_Task:_
Select and copy out every line in the records containing "none".

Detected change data

===

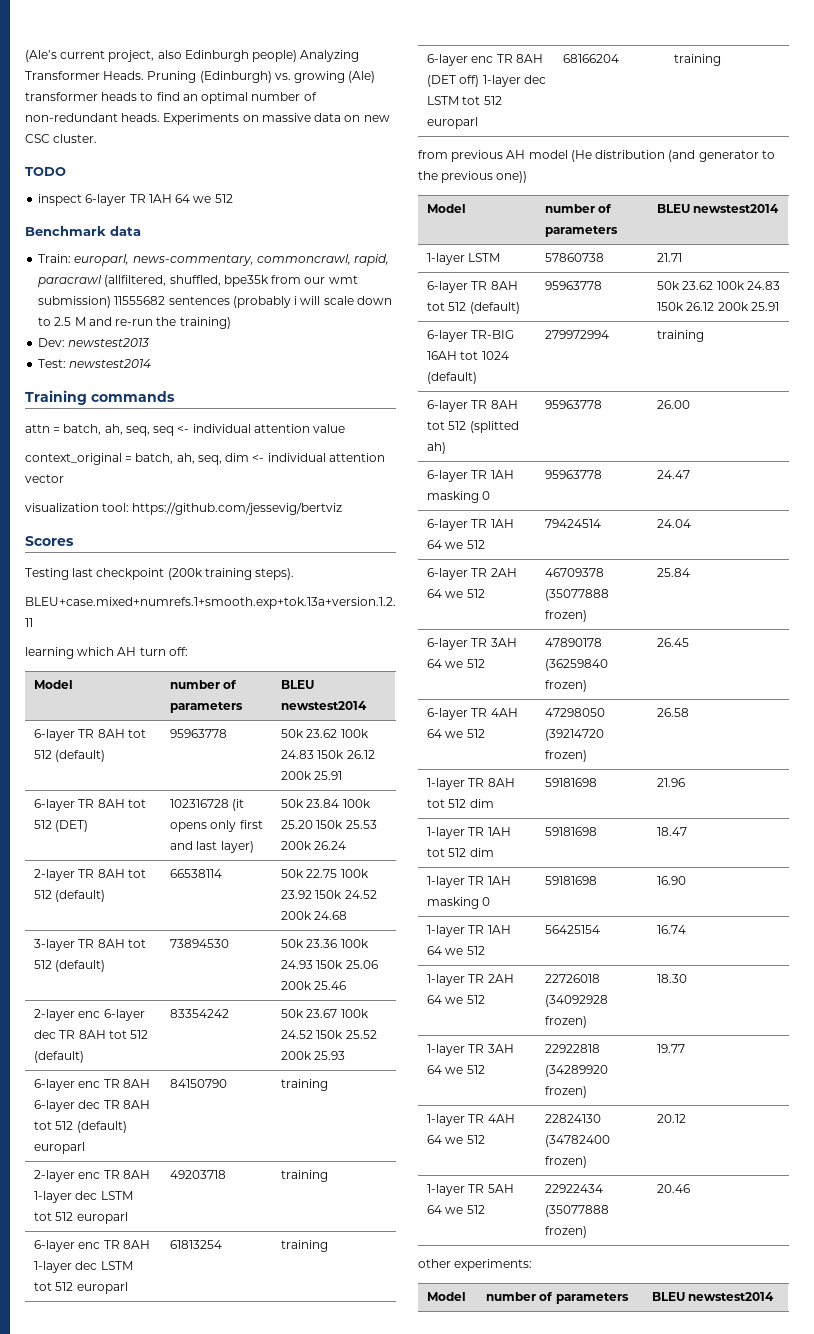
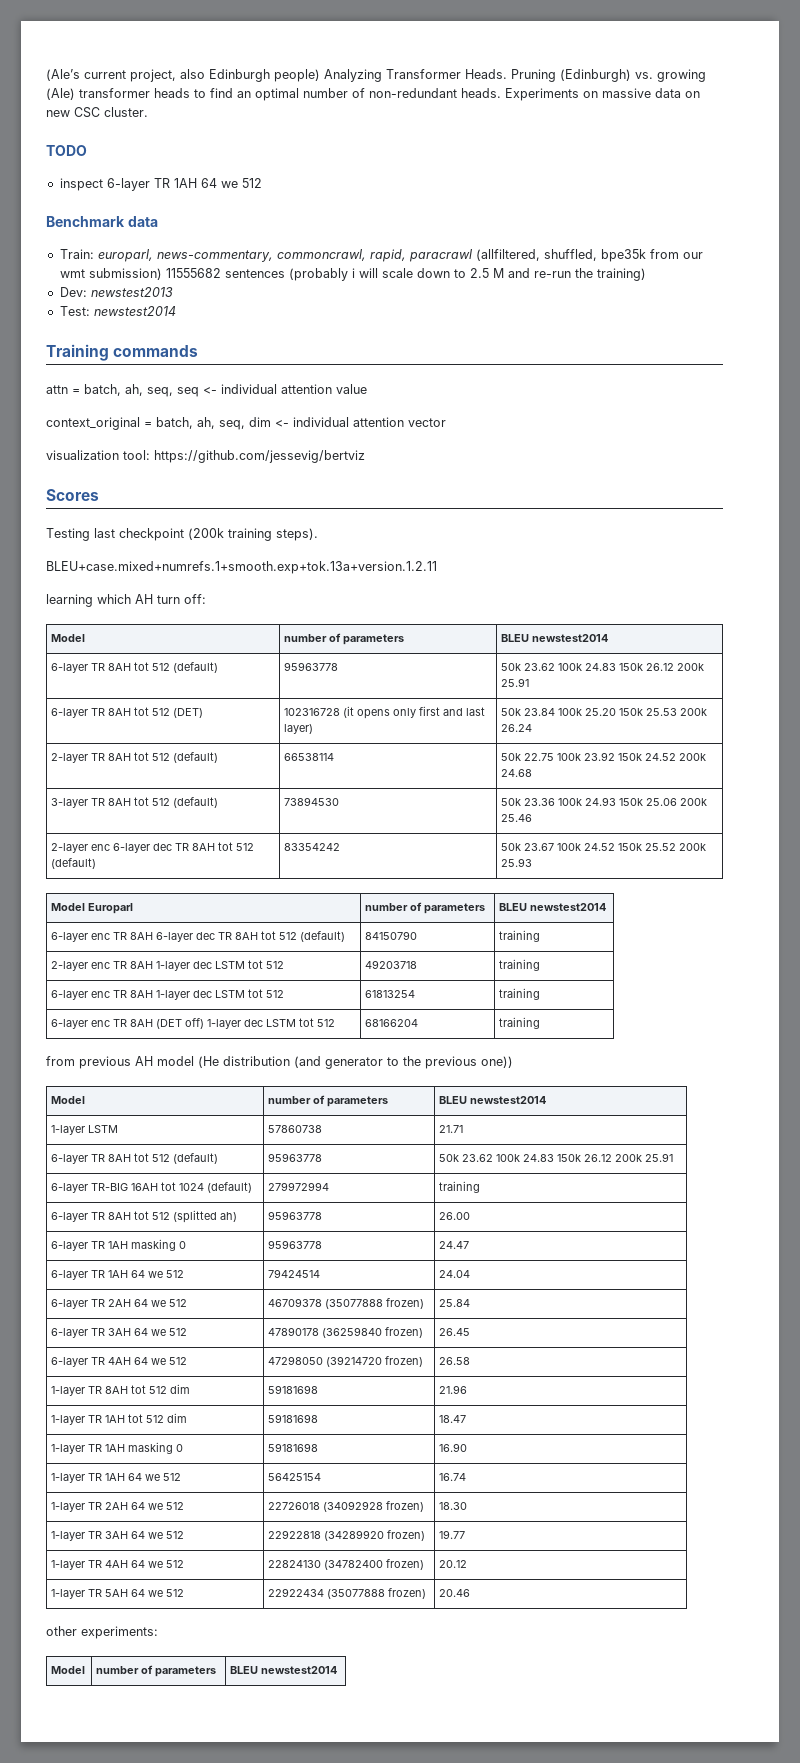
(346, 1055) none -> [51,903,134,914] [365,902,486,914] [499,903,607,911] // Model Europarl | number of parameters | BLEU newstest2014
[34,1142,86,1154] europarl -> (346, 936) none
[76,1212,128,1224] europarl -> (285, 965) none
[76,1282,128,1294] europarl -> (285, 994) none
[427,117,479,129] europarl -> (336, 1023) none

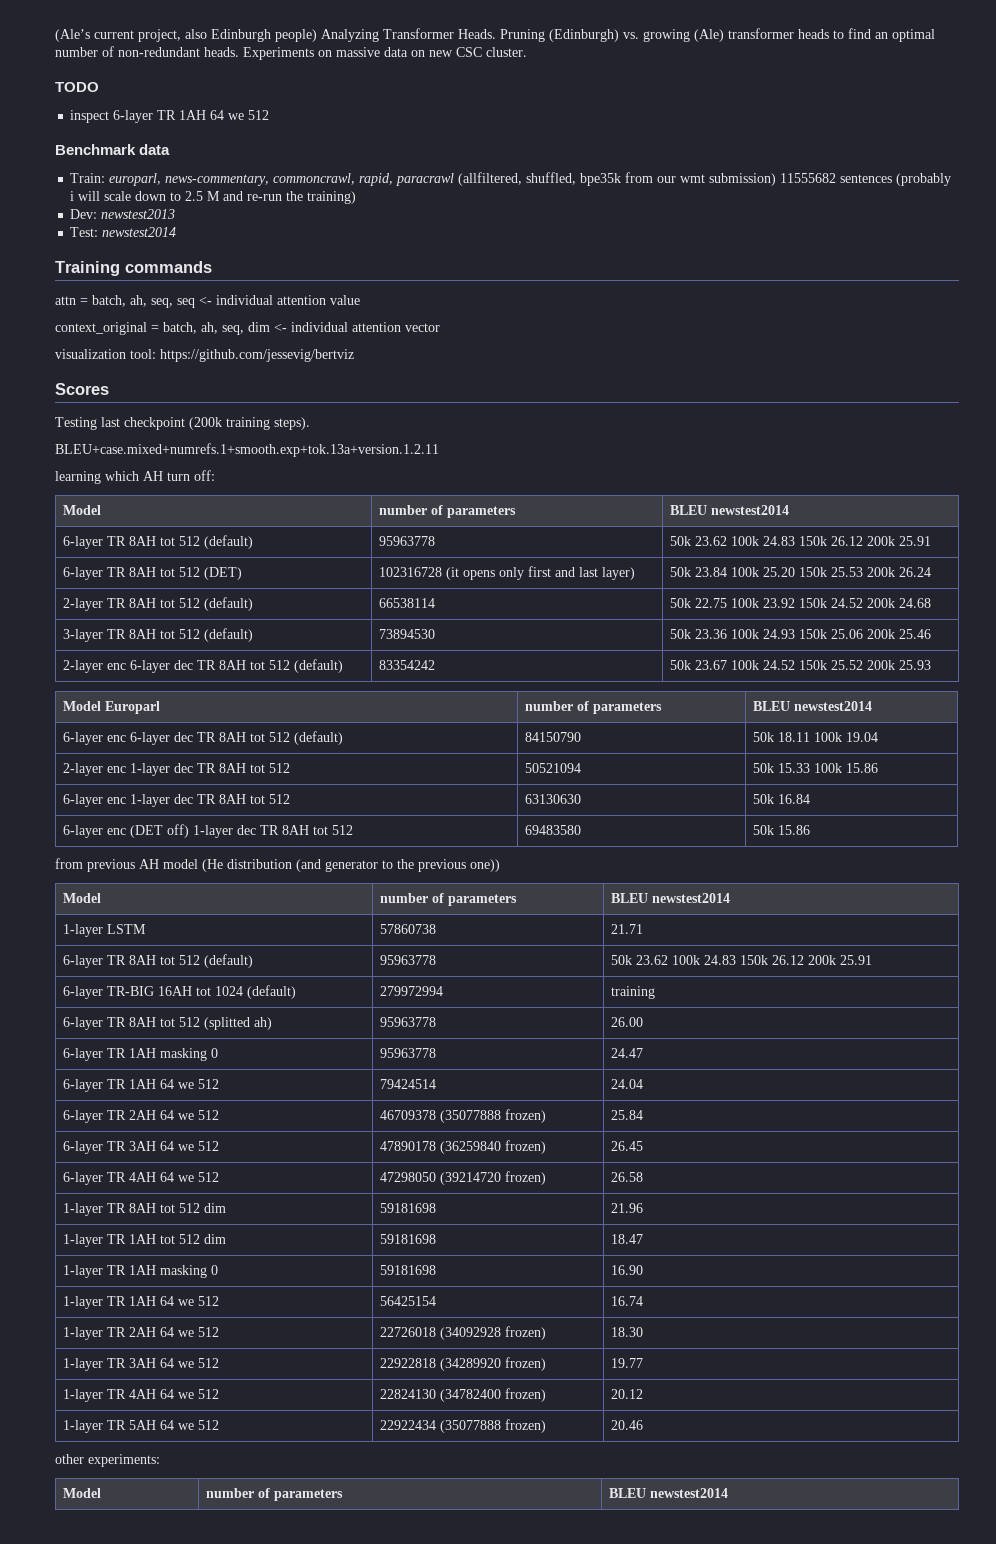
[113,932,154,940] TR 8AH -> (127, 738) none
[499,930,541,942] [51,960,285,971] [365,960,418,969] [499,959,541,971] [51,989,285,1000] [365,990,416,998] [499,988,541,1000] [51,1019,154,1029] training // 2-layer enc TR 8AH 1-layer dec LSTM tot 512 | 49203718 | training // 6-layer enc TR 8AH 1-layer dec LSTM tot 512 | 61813254 | training // 6-layer enc TR 8AH -> [753,732,879,742] [63,763,291,776] [525,763,582,773] [753,763,879,773] [63,794,291,807] [525,794,582,804] [753,794,811,804] [63,825,127,838] 50k 18.11 100k 19.04 // 2-layer enc 1-layer dec TR 8AH tot 512 | 50521094 | 50k 15.33 100k 15.86 // 6-layer enc 1-layer dec TR 8AH tot 512 | 63130630 | 50k 16.84 // 6-layer enc
[266,1018,336,1027] [365,1019,419,1027] [499,1017,541,1029] LSTM tot 512 | 68166204 | training -> [260,825,354,835] [525,825,582,835] [753,825,811,835] TR 8AH tot 512 | 69483580 | 50k 15.86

===

_Written solution:_
(346, 1055) none -> [51,903,134,914] [365,902,486,914] [499,903,607,911] // Model Europarl | number of parameters | BLEU newstest2014
[34,1142,86,1154] europarl -> (346, 936) none
[76,1212,128,1224] europarl -> (285, 965) none
[76,1282,128,1294] europarl -> (285, 994) none
[427,117,479,129] europarl -> (336, 1023) none
[113,932,154,940] TR 8AH -> (127, 738) none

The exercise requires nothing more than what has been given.